El trabajo de campo. Otoño de 2010. Restaurante de comida económica de Sitges, un par de mozos de escuadra, un hombre y una mujer. Hablan de su relación con los guardias civiles, a los que ambos se refieren con respeto. La mujer, cuarenta años, policía curtida, desgrana las dificultades para desarticular las tramas de trata y explotación de mujeres que surten de prostitutas los burdeles y cunetas del Bajo Llobregat. Amenazadas, drogadas, despersonalizadas, nunca denuncian. Varios días después, en la comandancia de la Guardia Civil de San Andrés de la Barca, un jovencísimo guardia le cuenta cómo Facebook lo ayuda a seguir los pasos a los malos. También habla de los mozos de escuadra, a los que tiene en buena estima. Los curritos nos entendemos . El mapa humano de la novela empieza a poblarse.

La escritura. Otoño de 2011. Tras siete años recogiendo material y madurando el argumento, la novela está lista para ser escrita. El escritor se acerca a la desierta playa de Viladecans, su ciudad catalana, donde ha soñado que ocurrirá el epílogo de su historia. Lo ve claro, todo está ya en su sitio. Arranca la escritura a buena velocidad. En esos mismos días, Gadafi muere linchado en su Sirte natal y ETA anuncia que deja la lucha armada. La novela es un espejo de la vida. ese día, 20 de octubre de 2011, será el día en que aparezca el cadáver que abre el libro.

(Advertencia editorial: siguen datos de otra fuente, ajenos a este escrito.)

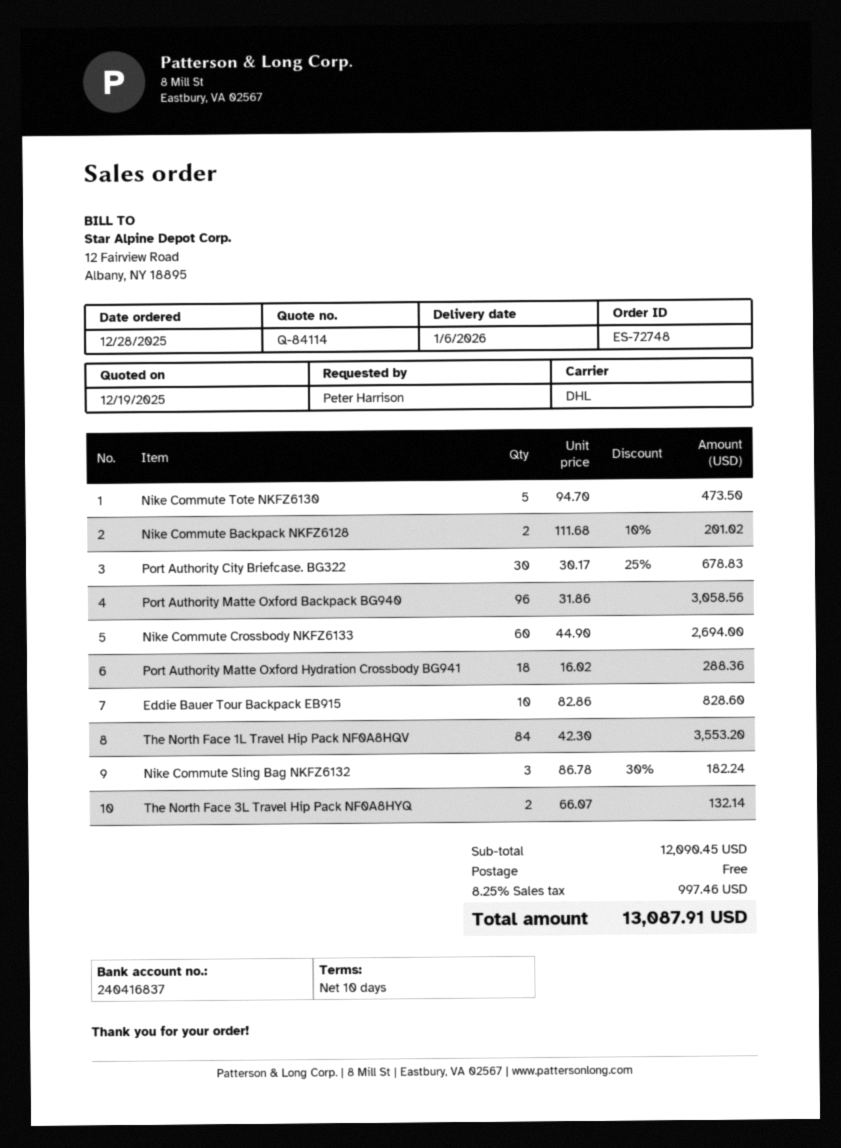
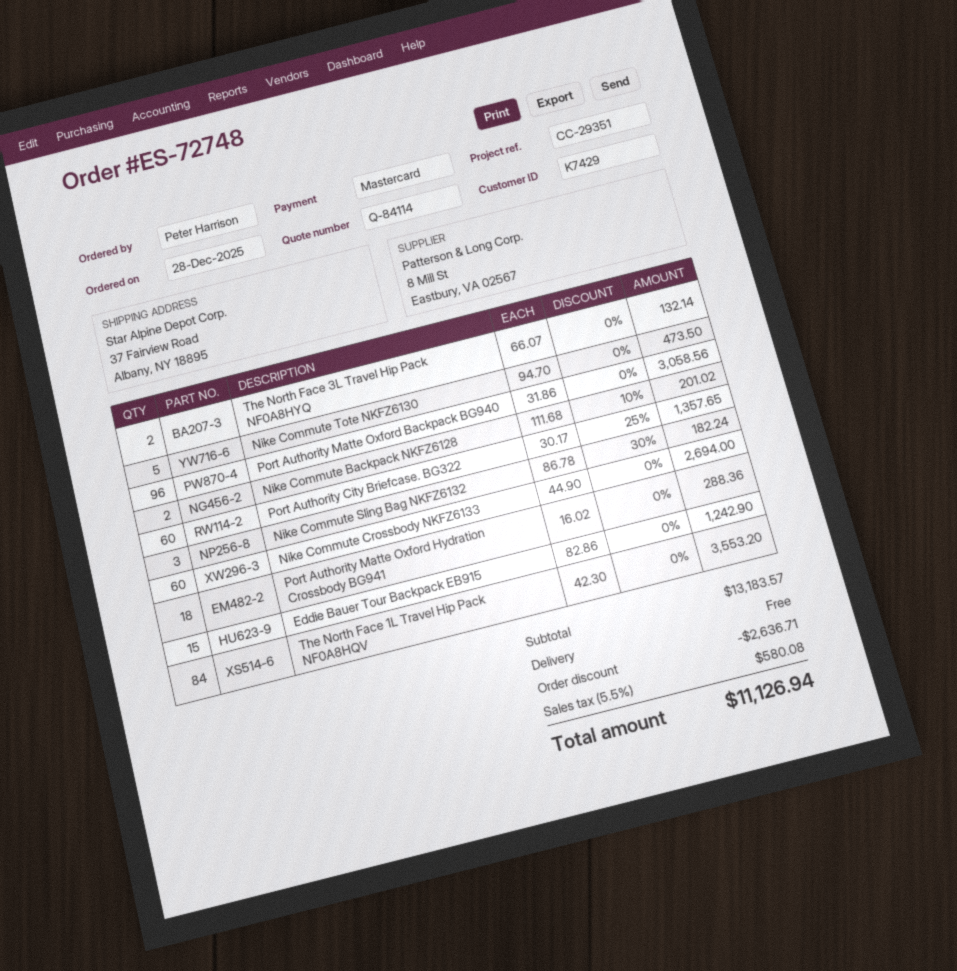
Port Authority City Briefcase. BG322: 30 x 30.17 - 25% = 678.83 -> 60 x 30.17 - 25% = 1357.65
Eddie Bauer Tour Backpack EB915: 10 x 82.86 = 828.60 -> 15 x 82.86 = 1242.90
subtotal: 12090.45 -> 13183.57
discount: none -> 2636.71
tax: 8.25% = 997.46 -> 5.5% = 580.08
total: 13087.91 -> 11126.94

El seudónimo. Primavera de 2012. El libro está concluido. Con el resultado en la mano, la idea que le ronda desde hace años se confirma. Este es el libro con el que optará al premio. Tiene en las manos la que en su sentir es la mejor y más completa historia de los personajes que más le han granjeado el favor de los lectores. El único inconveniente, que sean ya conocidos, no lo es aquí. Las bases del premio no exigen seudónimo, puede irse a cara descubierta, nada importa que el jurado lo reconozca. Se pondrá un seudónimo, pese a todo, porque los finalistas se anuncian con anterioridad y no quiere estar anunciado y expuesto como candidato a un premio que puede llevarse otro. Ya fue nominado a un Goya y hubo de aplaudir mientras se lo llevaba Isabel Coixet. Lo hizo con deportividad, pero no es experiencia que apetezca repetir. Elige llamarse Bernie Ohls, en homenaje a Raymond Chandler, que dio ese nombre a un personaje secundario.

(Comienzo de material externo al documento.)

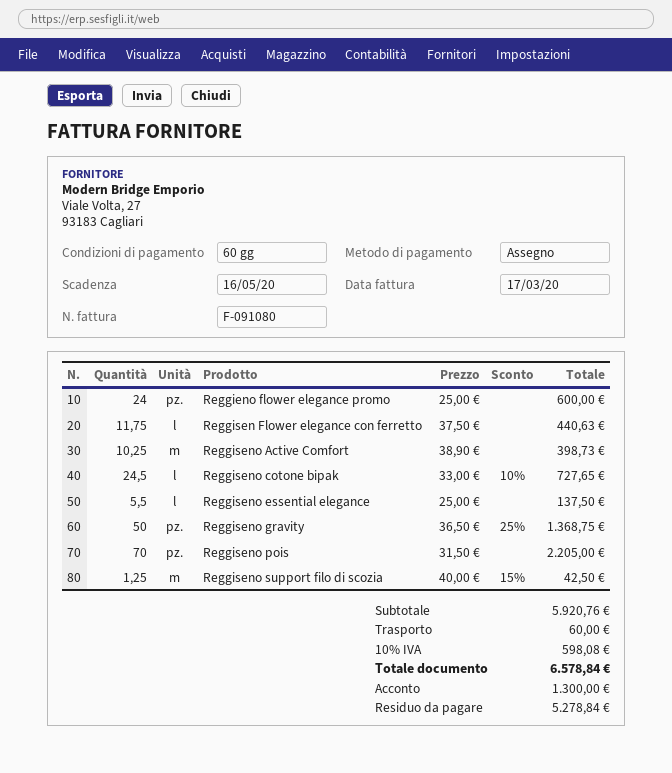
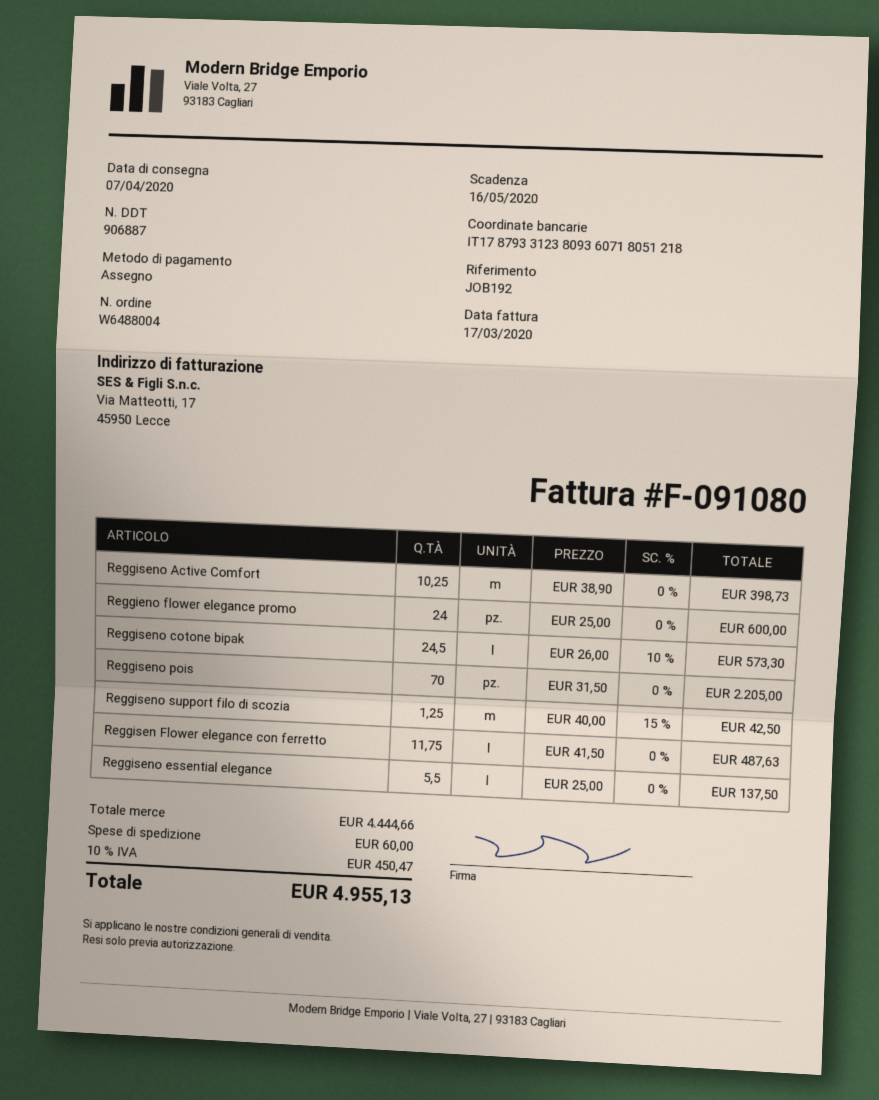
Reggisen Flower elegance con ferretto: 11.75 x 37.50 = 440.63 -> 11.75 x 41.50 = 487.63
Reggiseno cotone bipak: 24.5 x 33.00 - 10% = 727.65 -> 24.5 x 26.00 - 10% = 573.30
Reggiseno gravity: 50 x 36.50 - 25% = 1368.75 -> none
subtotal: 5920.76 -> 4444.66
tax: 10% = 598.08 -> 10% = 450.47
total: 6578.84 -> 4955.13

Una larga espera. Verano de 2012. Epícteto le enseñó a no preocuparse por lo que no está en sus manos. Que el libro que ha presentado en el plazo estipulado por las bases del premio sea o no distinguido con el galardón ya no depende de él, sino de otras personas a las que, por añadidura, apenas conoce. Solo con dos miembros del jurado ha tenido alguna relación. Que el libro les hable y el libro decida su suerte por sí mismo. Se dedica a algo que le tiene la cabeza ocupada. preparar el nacimiento de una editorial de cuyo primer título es, además, traductor. Mientras su novela hace camino, él está con Thomas Edward Lawrence camino de Ákaba, saboreando el inglés primoroso de aquel viajero, soldado, espía y arqueólogo que cambió la historia del siglo XX.

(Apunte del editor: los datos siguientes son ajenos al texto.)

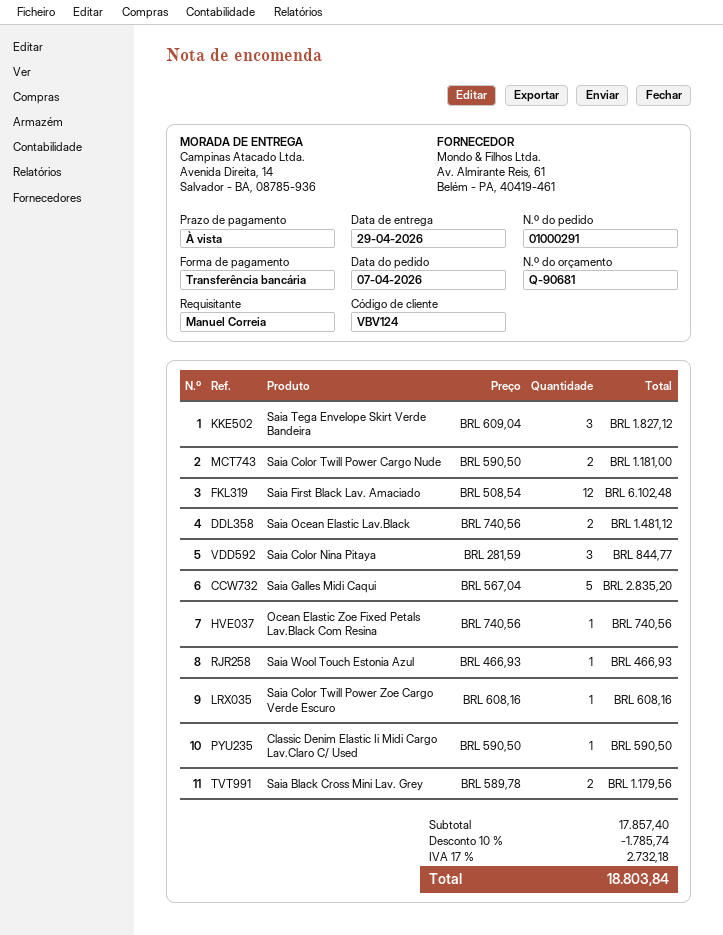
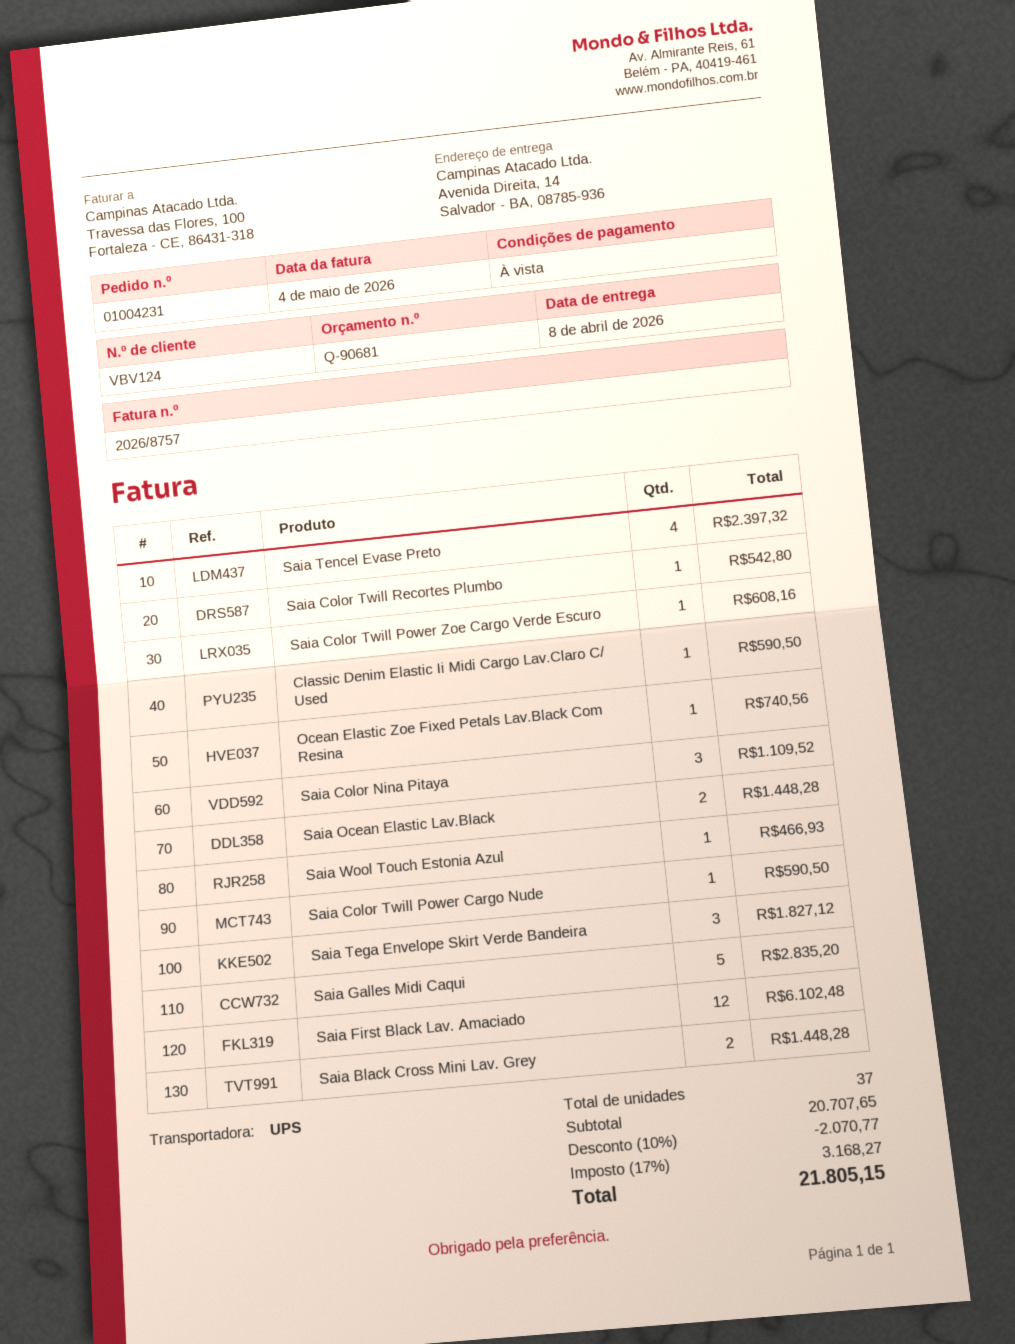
order number: 01000291 -> 01004231
delivery date: 2026-04-29 -> 2026-04-08
Saia Color Twill Power Cargo Nude: 2 for 1181.00 -> 1 for 590.50
Saia Ocean Elastic Lav.Black: 2 for 1481.12 -> 2 for 1448.28
Saia Color Nina Pitaya: 3 for 844.77 -> 3 for 1109.52
Saia Black Cross Mini Lav. Grey: 2 for 1179.56 -> 2 for 1448.28
Saia Tencel Evase Preto: none -> 4 for 2397.32
Saia Color Twill Recortes Plumbo: none -> 1 for 542.80
subtotal: 17857.40 -> 20707.65
discount: 10% = 1785.74 -> 10% = 2070.77
tax: 17% = 2732.18 -> 17% = 3168.27
total: 18803.84 -> 21805.15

El ganador es Viernes 12 de octubre de 2012. Se publica la lista de los finalistas, y Bernie Ohls está en ella. Un periodista de Oviedo, Tino Pertierra, que le ha leído bien, como a Chandler, ata cabos y hace su apuesta. Lo llama buscando una corroboración que no puede darle, porque no la tiene. El lunes 15, Pertierra publica su conjetura. Comienza el bombardeo. El escritor nada confirma, porque nada está en disposición de confirmar. Es al caer la tarde de ese mismo día, mientras viaja en coche de Madrid a Barcelona, poco antes de cruzar el meridiano en Bujaraloz, cuando le dicen que tendrá que prepararse un discurso. Al filo de la medianoche, su nombre se hace público como ganador. Srecoger el premio y lo agradece en español (o castellano) y catalán. Algunos ven una intención política. Solo es un homenaje personal a dos ciudades que ama y a sus gentes. Ellas, y el meridiano que ahora las une y no las separa, le han dado este premio.